Records contained in a dataset:
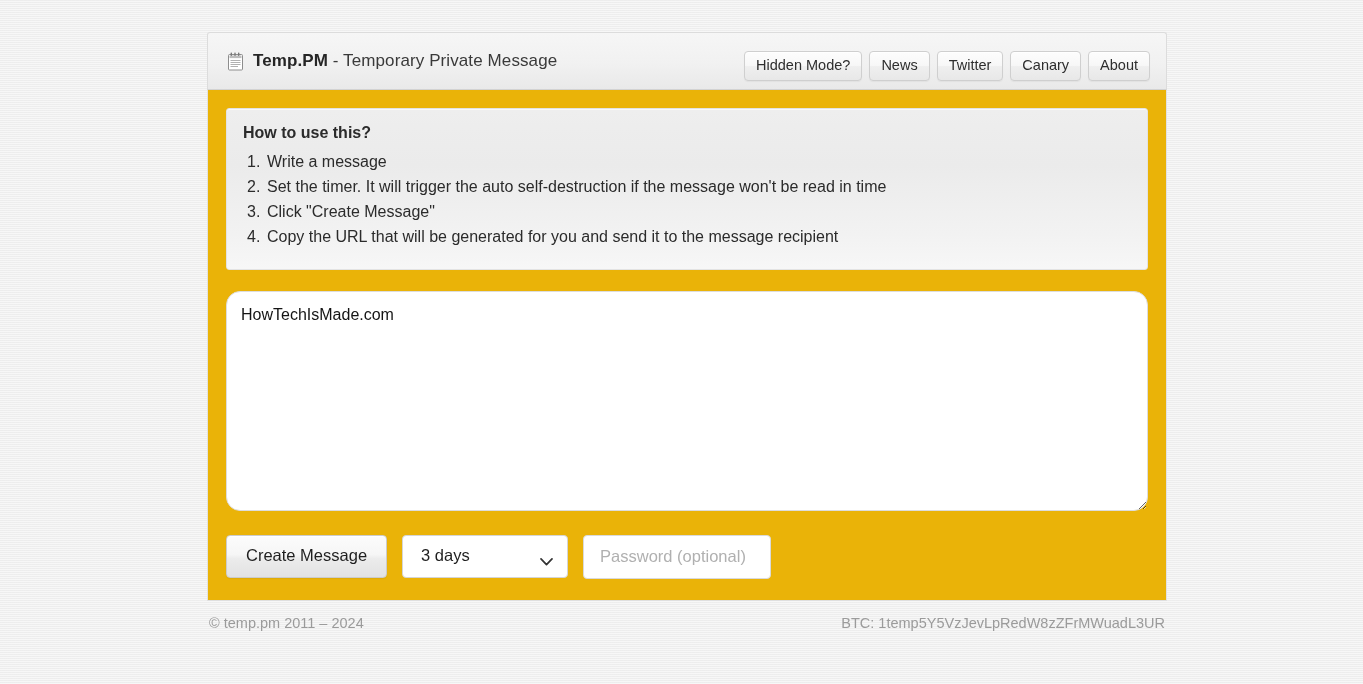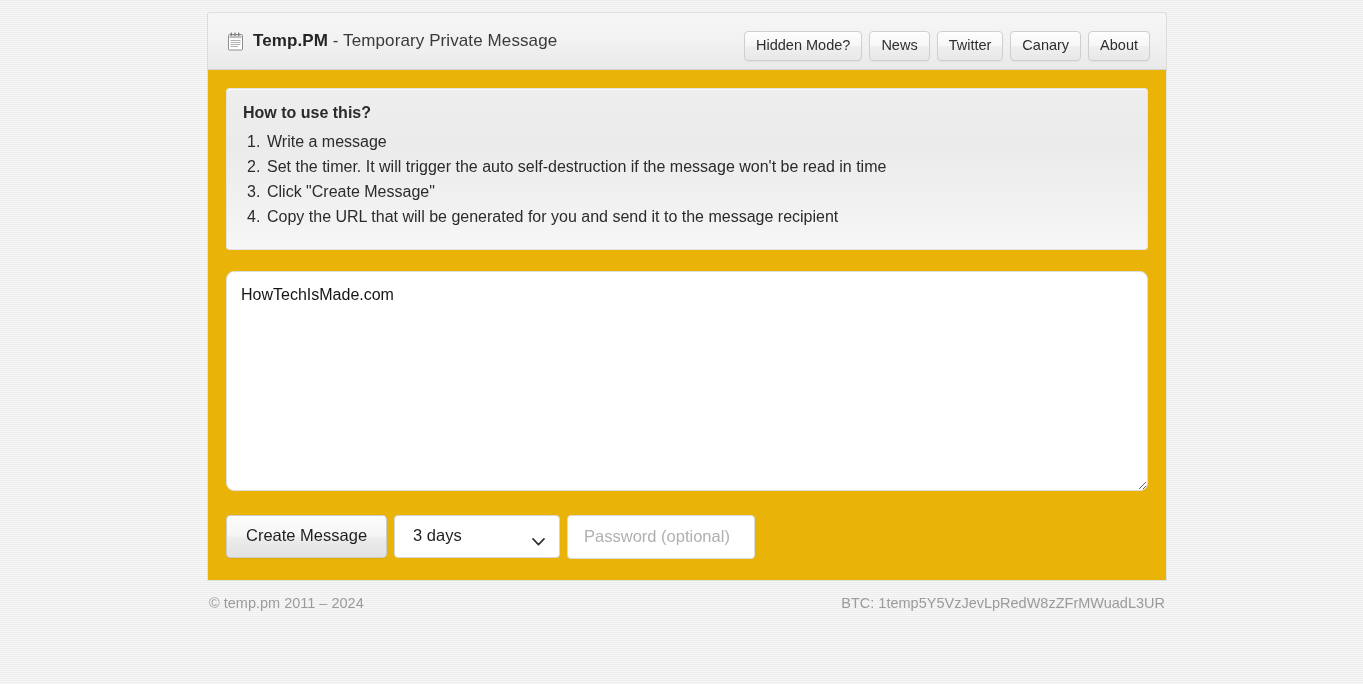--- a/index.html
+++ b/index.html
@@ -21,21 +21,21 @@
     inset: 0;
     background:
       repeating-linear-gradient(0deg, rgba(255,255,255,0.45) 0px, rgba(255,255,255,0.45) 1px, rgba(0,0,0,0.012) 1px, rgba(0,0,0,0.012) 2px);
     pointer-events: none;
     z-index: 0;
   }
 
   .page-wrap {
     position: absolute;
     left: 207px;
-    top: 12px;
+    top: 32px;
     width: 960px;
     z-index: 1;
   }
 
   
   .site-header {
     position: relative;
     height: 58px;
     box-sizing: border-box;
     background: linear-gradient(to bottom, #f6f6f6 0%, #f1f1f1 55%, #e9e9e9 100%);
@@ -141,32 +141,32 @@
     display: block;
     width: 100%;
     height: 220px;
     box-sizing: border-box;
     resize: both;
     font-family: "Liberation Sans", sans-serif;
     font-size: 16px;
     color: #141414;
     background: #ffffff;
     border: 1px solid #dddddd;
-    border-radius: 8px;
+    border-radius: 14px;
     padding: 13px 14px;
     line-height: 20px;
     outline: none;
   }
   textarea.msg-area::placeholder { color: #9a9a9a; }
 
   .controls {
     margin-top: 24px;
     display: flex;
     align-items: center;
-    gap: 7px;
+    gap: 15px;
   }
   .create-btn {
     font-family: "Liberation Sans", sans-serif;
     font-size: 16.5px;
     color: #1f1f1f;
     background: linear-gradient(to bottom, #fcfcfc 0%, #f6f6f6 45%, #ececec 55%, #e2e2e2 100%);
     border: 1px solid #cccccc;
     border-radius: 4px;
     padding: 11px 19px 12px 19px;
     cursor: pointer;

* * *

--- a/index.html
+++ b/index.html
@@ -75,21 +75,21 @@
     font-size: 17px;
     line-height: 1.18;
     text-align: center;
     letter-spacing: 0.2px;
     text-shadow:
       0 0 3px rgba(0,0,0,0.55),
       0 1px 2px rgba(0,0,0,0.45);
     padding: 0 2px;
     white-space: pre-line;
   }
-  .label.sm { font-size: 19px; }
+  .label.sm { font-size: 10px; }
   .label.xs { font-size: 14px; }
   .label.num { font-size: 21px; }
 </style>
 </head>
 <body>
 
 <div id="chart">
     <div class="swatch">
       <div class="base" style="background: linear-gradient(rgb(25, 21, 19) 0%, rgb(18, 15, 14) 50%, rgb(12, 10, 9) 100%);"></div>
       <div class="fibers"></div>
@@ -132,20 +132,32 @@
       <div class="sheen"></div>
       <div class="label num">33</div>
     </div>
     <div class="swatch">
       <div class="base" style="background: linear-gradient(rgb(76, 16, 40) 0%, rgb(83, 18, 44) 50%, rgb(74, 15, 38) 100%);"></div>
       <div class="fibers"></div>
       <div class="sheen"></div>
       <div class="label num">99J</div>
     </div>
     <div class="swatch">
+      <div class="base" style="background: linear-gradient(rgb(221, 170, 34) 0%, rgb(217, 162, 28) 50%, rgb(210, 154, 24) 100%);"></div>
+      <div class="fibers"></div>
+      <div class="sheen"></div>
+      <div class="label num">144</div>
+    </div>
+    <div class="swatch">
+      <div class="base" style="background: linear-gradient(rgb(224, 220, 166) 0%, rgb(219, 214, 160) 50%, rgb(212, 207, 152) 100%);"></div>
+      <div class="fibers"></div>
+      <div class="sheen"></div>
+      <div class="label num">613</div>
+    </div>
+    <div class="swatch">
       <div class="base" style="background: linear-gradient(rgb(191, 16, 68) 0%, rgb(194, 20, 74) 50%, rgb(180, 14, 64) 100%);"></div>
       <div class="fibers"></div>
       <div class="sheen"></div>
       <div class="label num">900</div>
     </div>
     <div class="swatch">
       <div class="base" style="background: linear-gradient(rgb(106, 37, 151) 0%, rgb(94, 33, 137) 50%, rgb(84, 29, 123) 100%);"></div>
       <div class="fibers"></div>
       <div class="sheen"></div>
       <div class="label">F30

--

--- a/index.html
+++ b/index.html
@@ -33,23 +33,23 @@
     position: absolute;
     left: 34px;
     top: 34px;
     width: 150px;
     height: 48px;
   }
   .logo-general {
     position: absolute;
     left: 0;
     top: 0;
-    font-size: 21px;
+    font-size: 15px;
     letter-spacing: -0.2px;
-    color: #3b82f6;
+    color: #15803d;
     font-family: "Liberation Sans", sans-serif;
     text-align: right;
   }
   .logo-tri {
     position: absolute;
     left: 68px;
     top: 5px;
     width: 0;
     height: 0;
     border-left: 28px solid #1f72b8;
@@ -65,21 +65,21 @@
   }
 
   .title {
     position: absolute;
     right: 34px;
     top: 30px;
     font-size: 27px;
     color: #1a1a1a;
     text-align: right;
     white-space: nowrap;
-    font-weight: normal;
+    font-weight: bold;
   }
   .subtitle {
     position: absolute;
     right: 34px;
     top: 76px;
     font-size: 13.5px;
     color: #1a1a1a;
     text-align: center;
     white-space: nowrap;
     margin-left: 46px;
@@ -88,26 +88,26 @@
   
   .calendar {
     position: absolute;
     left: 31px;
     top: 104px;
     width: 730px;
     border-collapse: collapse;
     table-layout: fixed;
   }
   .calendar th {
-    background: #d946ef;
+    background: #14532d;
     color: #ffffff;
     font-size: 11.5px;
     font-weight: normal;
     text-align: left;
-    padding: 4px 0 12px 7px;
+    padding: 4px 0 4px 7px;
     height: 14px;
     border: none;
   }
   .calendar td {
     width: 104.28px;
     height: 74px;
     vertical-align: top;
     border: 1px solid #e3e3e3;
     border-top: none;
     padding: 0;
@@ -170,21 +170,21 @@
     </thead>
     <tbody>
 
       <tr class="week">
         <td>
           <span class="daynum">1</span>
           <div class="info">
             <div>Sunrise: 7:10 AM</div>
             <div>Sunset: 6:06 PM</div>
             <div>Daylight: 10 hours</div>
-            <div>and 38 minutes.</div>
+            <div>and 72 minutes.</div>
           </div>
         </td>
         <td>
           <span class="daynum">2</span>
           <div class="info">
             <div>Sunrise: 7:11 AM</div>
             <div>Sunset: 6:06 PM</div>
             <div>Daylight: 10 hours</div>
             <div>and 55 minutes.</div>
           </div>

HOW TO COMPLETE THIS TASK: Among the records above, extract exactly the lines from the line with "color: #1f1f1f;" to the line with "cursor: pointer;", both lines included, and leave out the rest.

YOUR RESPONSE:
     color: #1f1f1f;
     background: linear-gradient(to bottom, #fcfcfc 0%, #f6f6f6 45%, #ececec 55%, #e2e2e2 100%);
     border: 1px solid #cccccc;
     border-radius: 4px;
     padding: 11px 19px 12px 19px;
     cursor: pointer;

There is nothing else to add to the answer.